At the Alex, we paid lip service to summer by calling in the painters and plasterers, by hosing down the basement cells and leaving the upper-floor windows ajar all day, allowing the air to blow away some of the gloom and the stink of tobacco smoke and perspiration. But it never lasted very long. A cage is still a cage however wide open you leave the doors, and it always stinks of the animals who’ve been kept there: murderers, thieves, gartersnappers, queers, grasshoppers, control girls, drug addicts, alcoholics, wife beaters and gangsters. But mostly just cops. No one smells worse than us.

There’s something about a big Police Praesidium on a broiling summer’s night; it’s easy to think that crime kicks off its tight shoes and takes a holiday like the rest of Berlin, but that would be a mistake. It’s never the cold that brings out the worst in people, it’s the heat. If you can call them people: the sick, venal, lowlife that lies oozing at the bottom of the strata we are wont to call Berlin society. Sometimes I had the strong idea that George Grosz was right and I was wrong; that he was only recording what was already there: the indifferent fat bankers, the crippled veterans, the mutilated beggars and the dead prostitutes — that this was how we really were, ugly and obscene, hypocritical and callous.
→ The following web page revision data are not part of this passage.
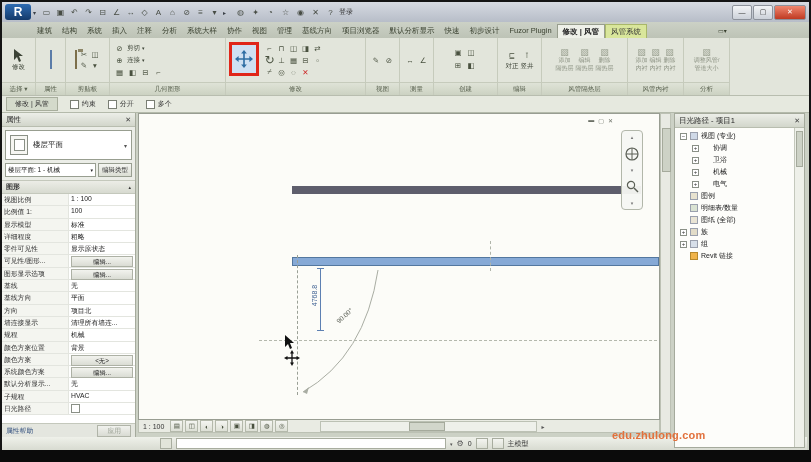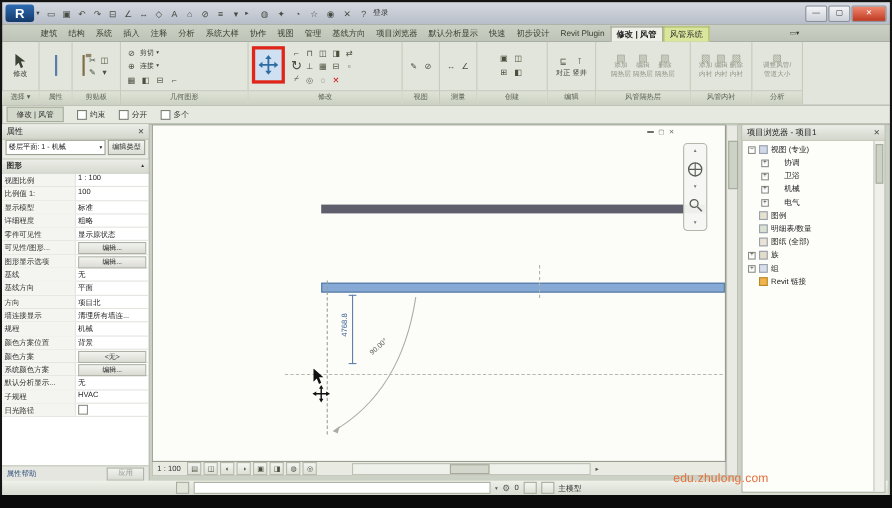--- a/index.html
+++ b/index.html
@@ -124,21 +124,21 @@
   .hthumb{position:absolute;left:88px;top:0;width:34px;height:7px;background:#d2d6cb;border:1px solid #a5aa9c}
   
   .statusbar{left:2px;top:437px;width:805px;height:13px;background:linear-gradient(#eff1ea,#d8dbd1);
              display:flex;align-items:center;gap:4px;padding-left:158px;box-sizing:border-box;font-size:7px;color:#333}
   .handchip{width:10px;height:9px;border:1px solid #a8ad9f;background:#e2e5da}
   .prompt{width:268px;height:9px;background:#fff;border:1px solid #a8ad9f}
   .sgear{font-size:8px;color:#555}
   .schip{width:10px;height:9px;border:1px solid #a8ad9f;background:linear-gradient(#f4f5f1,#dde0d6)}
   .funnels{position:absolute;right:52px;top:2px;display:flex;gap:3px;align-items:center}
   .funnels span{font-size:7px}
-  .watermark{left:612px;top:429px;font-size:11px;font-weight:normal;color:#e2713c;z-index:6;letter-spacing:.2px}
+  .watermark{left:612px;top:429px;font-size:11px;font-weight:bold;color:#e2713c;z-index:6;letter-spacing:.2px}
   
   .browser{left:674px;top:113px;width:131px;height:335px;background:#fdfdfa;border:1px solid #a5aa9c;
            box-sizing:border-box;display:flex;flex-direction:column}
   .pb-body{flex:1;display:flex;overflow:hidden}
   .pb-tree{flex:1;padding-top:2px;font-size:7px;color:#222}
   .titem{display:flex;align-items:center;height:12px;gap:3px;padding-left:5px;white-space:nowrap}
   .titem.ind1{padding-left:17px}
   .texp{width:7px;height:7px;flex:none;border:1px solid #8a9086;background:#fff;font-size:6px;line-height:5px;
         text-align:center;color:#333;box-sizing:border-box}
   .texp:empty{border:none;background:transparent}
@@ -236,21 +236,21 @@
   <span class="tab tab-normal">基线方向</span>
 
   <span class="tab tab-normal">项目浏览器</span>
 
   <span class="tab tab-normal">默认分析显示</span>
 
   <span class="tab tab-normal">快速</span>
 
   <span class="tab tab-normal">初步设计</span>
 
-  <span class="tab tab-normal">Revit Plugin</span>
+  <span class="tab tab-normal">Fuzor Plugin</span>
 
   <span class="tab tab-active">修改 | 风管</span>
 
   <span class="tab tab-green">风管系统</span>
 </div>
   <span class="abs tabcaret" style="left:712px;top:24px">▭▾</span>
 
   <div class="abs ribbon">
 
     <div class="rpanel" style="width:34px">
@@ -458,20 +458,25 @@
   <span class="cb">多个</span>
 </span>
   </div>
 
   <div class="abs workbg"></div>
 
   <div class="abs palette">
     <div class="pal-head">
       <span>属性</span>
       <span class="xbtn">✕</span>
+    </div>
+    <div class="pal-type">
+      <span class="famicon"></span>
+      <span>楼层平面</span>
+      <span class="selcaret">▾</span>
     </div>
     <div class="pal-inst">
       <span class="instsel">
         <span>楼层平面: 1 - 机械</span>
         <span style="font-size:5px">▾</span>
       </span>
       <span class="edittype">编辑类型</span>
     </div>
     <div class="pal-group">
       <span>图形</span>
@@ -667,21 +672,21 @@
   <span style="color:#6a6f60">▼</span>
 
   <span style="color:#6a6f60">▼</span>
 </span>
   </div>
 
   <div class="abs watermark">edu.zhulong.com</div>
 
   <div class="abs browser">
     <div class="pal-head">
-      <span>项目浏览器 - 项目1</span>
+      <span>日光路径 - 项目1</span>
       <span class="xbtn">✕</span>
     </div>
     <div class="pb-body">
       <div class="pb-tree">
   <div class="titem ind0">
     <span class="texp">−</span>
     <span class="ticon views"></span>
     <span class="tlabel">视图 (专业)</span>
   </div>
But there’s always something new in this job that surprises you. Something that throws you off guard, such as the kind of murder you never expected to see because naïvely you thought you’d seen everything. That’s what happened in the long hot summer of 1928.

It was on a day when public interest in Winnetou was at its highest that everything changed abruptly and, almost overnight, a very different sort of killer took his place in the febrile imagination of the metropolis. One moment the Kripo’s Murder Commission was investigating Eva Angerstein’s killing, and the next it seemed as if she and Winnetou’s other unfortunate victims had never existed. For a while I tried to keep a discreet handle on the case but it was to no avail. The orders came from the very top.

One day Bernhard Weiss found himself summoned to a meeting at the Ministry of Justice on the Wilhelmstrasse, where he was told, in no uncertain terms, that the Murder Commission was to lay off the Winnetou murders and devote all its energies to catching the man the press had dubbed ‘Dr Gnadenschuss’, which was how he had represented himself in the letter he’d sent to all the city’s newspapers. In it, he had claimed responsibility for these latest murders while also mocking the Berlin police and, in particular, the Murder Commission. And since those present at the meeting included the minister of justice, Hermann Schmidt; the minister of the interior, Albert Grzesinski; and the ViPoPra, Karl Zörgiebel, Weiss had little choice but to bite his lip and comply with his orders. It was as if someone had overheard my conversation at dinner with Thea von Harbou. The word from the Wilhelmstrasse was that almost nobody in government gave a damn about a few dead grasshoppers — not when there was a killer at large deemed to be of much greater political importance. Our government and politicians had deemed what Dr Gnadenschuss was doing to be a disgrace to the Republic, and catching him was now to be the Murder Commission’s top priority. Meanwhile, Police Colonel Magnus Heimannsberg, who was also briefed in the same meeting, had his uniformed boys in Schupo advise Berlin’s prostitutes to stay off the streets or to sell it at their own risk.